Sementara buat area yang telah tercemar butuh proses yang tak dapat diprediksi. Tapi menurutnya bukan tak mungkin keadaannya dapat terus menurun di masa-masa selanjutnya. Bahan merkuri dapat menguap dalam temperatur panas. Kondisi lingkungan, dengan demikian bisa kembali baik.

Akademisi Universitas Tadolako lainnya, Sandy Purnawan mengungkapkan pola perilaku masyarakat penambang ini juga diamati positif baginya yang pernah meneliti konsentrasi merkuri dalam sedimen di sekitar muara Sungai Poboya pada tahun 2012. Perubahan perilaku ini diyakini akan makin memberi dampak positif bagi lingkungan di Poboya.

Sandy meneliti bersama dua rekannya tentang 'Distribusi Logam Merkuri Pada Sedimen Laut Di Sekitar Muara Sungai Poboya’ itu menemukan, konsentrasi merkuri dalam sedimen di sekitar muara Sungai Poboya berkisar antara 0,0103 mg/kg – 0,185 mg/kg. Nilai itu sendiri masih berada di bawah ambang batas yang diizinkan. Hal ini, terjadi di tengah kondisi masih maraknya penggunaan merkuri di kawasan tambang emas Poboya pada waktu itu.

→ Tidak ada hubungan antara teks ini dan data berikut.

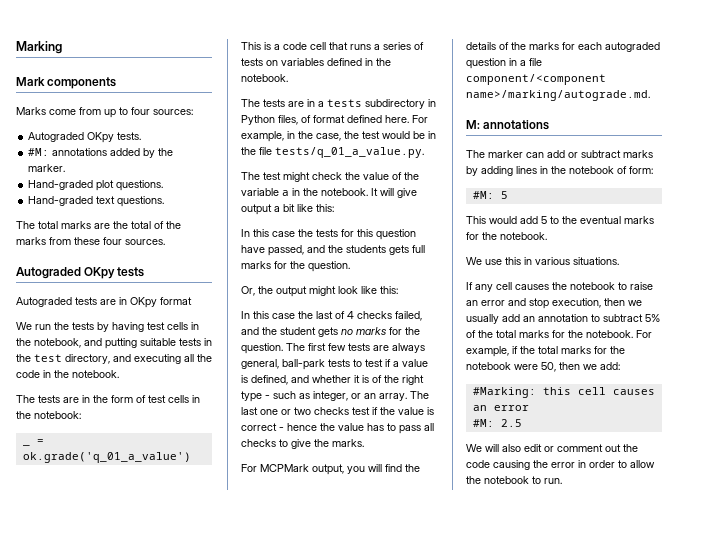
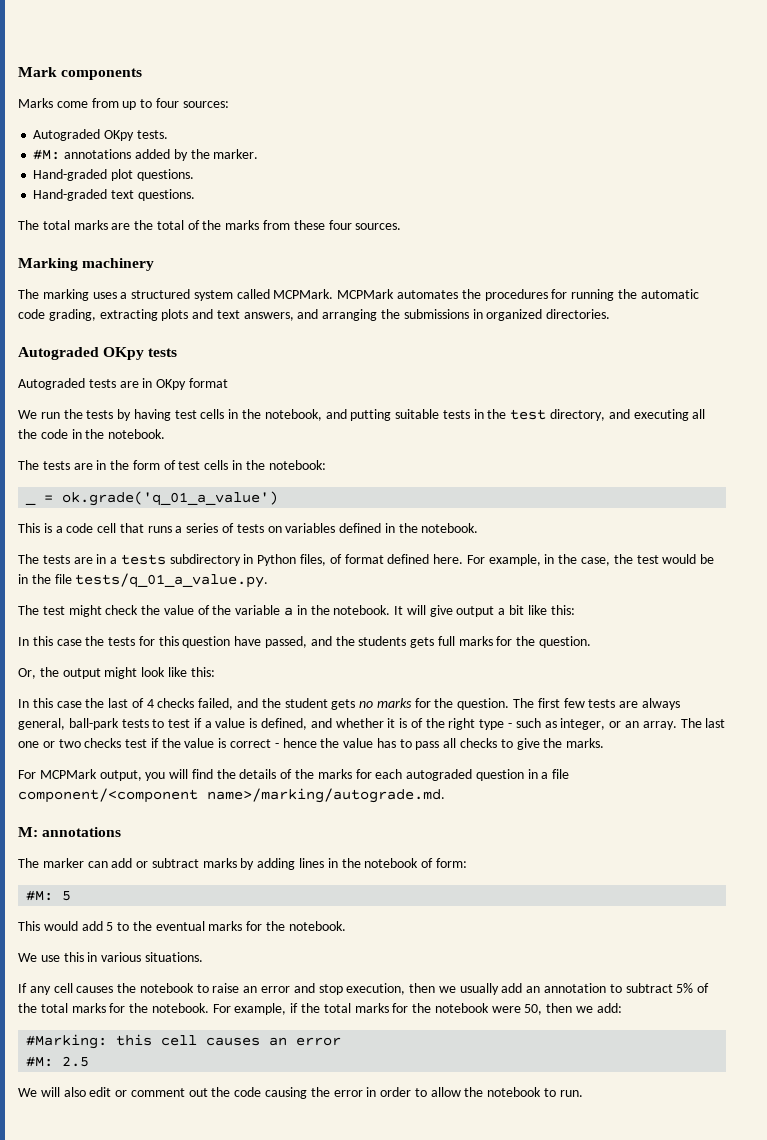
[16,41,62,54] Marking // -> (18, 72) none
(165, 242) none -> [18,258,155,271] [18,289,699,301] [18,309,611,321] // Marking machinery // The marking uses a structured system called MCPMark. MCPMark automates the procedures for running the automatic code grading, extracting plots and text answers, and arranging the submissions in organized directories.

Selain itu, Sandy dan teman-temannya juga mendapati akumulasi logam Hg dalam sedimen di sekitar muara Sungai Poboya juga tak mengalami penambahan yang signifikan dengan bertambahnya waktu. Diyakini, dengan langkah warga meninggalkan penggunaan merkuri, kondisi lingkungan akan makin baik.

Metode penambangan
Wakil Ketua Komisi VII DPR RI Satya Wira Yudha juga menyambut baik kesadaran warga yang nyatanya telah meninggalkan penggunaan merkuri. Di sisi lainnya, ada sanksi terhadap penggunaan merkuri.

Apalagi Indonesia meratifikasi Konvensi Minamata di Jenewa ke dalam UU Nomor 11/2017 tentang Pengesahan Minamata Convention on Mercury. Jadi, karena telah disahkan pada tanggal 13 September 2017 lalu, menurutnya ratifikasi ini telah jadi alat dan payung hukum buat aparatur negara untuk melakukan penindakan jika ada penyalahgunaan merkuri.

“Dengan demikian ada satu tools aparat untuk menindak apabila itu terjadi perdagangan merkuri ataupun penggunaan merkuri untuk tujuan-tujuan penambangan. Karena pemakaiannya dibatasi, terutama untuk kepentingan kesehatan. Jumlah beredar pun diatur dan dibatasi,” jelas Satya, Selasa (3/10).

Untuk kepentingan pertambangan saat ini, Satya mengungkapkan sianida dapat digunakan sebagai pengganti merkuri. Hal ini dikemukakannya berdasarkan pernyataan pihak BPPT (Badan Pengkajian dan Penerapan Teknologi) saat rapat dengar pendapat dengan Komisi VII beberapa waktu lalu.

Sianidasi Emas, yang juga dikenal sebagai proses sianida atau proses MacArthur-Forrest adalah teknik metalurgi untuk mengekstraksi emas dari bijih kadar rendah dengan mengubah emas ke kompleks koordinasi yang larut dalam air. Proses inilah yang paling umum digunakan untuk ekstraksi emas.

Dengan digunakannya sianida sebagai alternatif, diharapkan tak ada lagi pertambangan baik dikelola secara tradisional oleh rakyat, perusahaan besar atau menengah yang menggunakan merkuri.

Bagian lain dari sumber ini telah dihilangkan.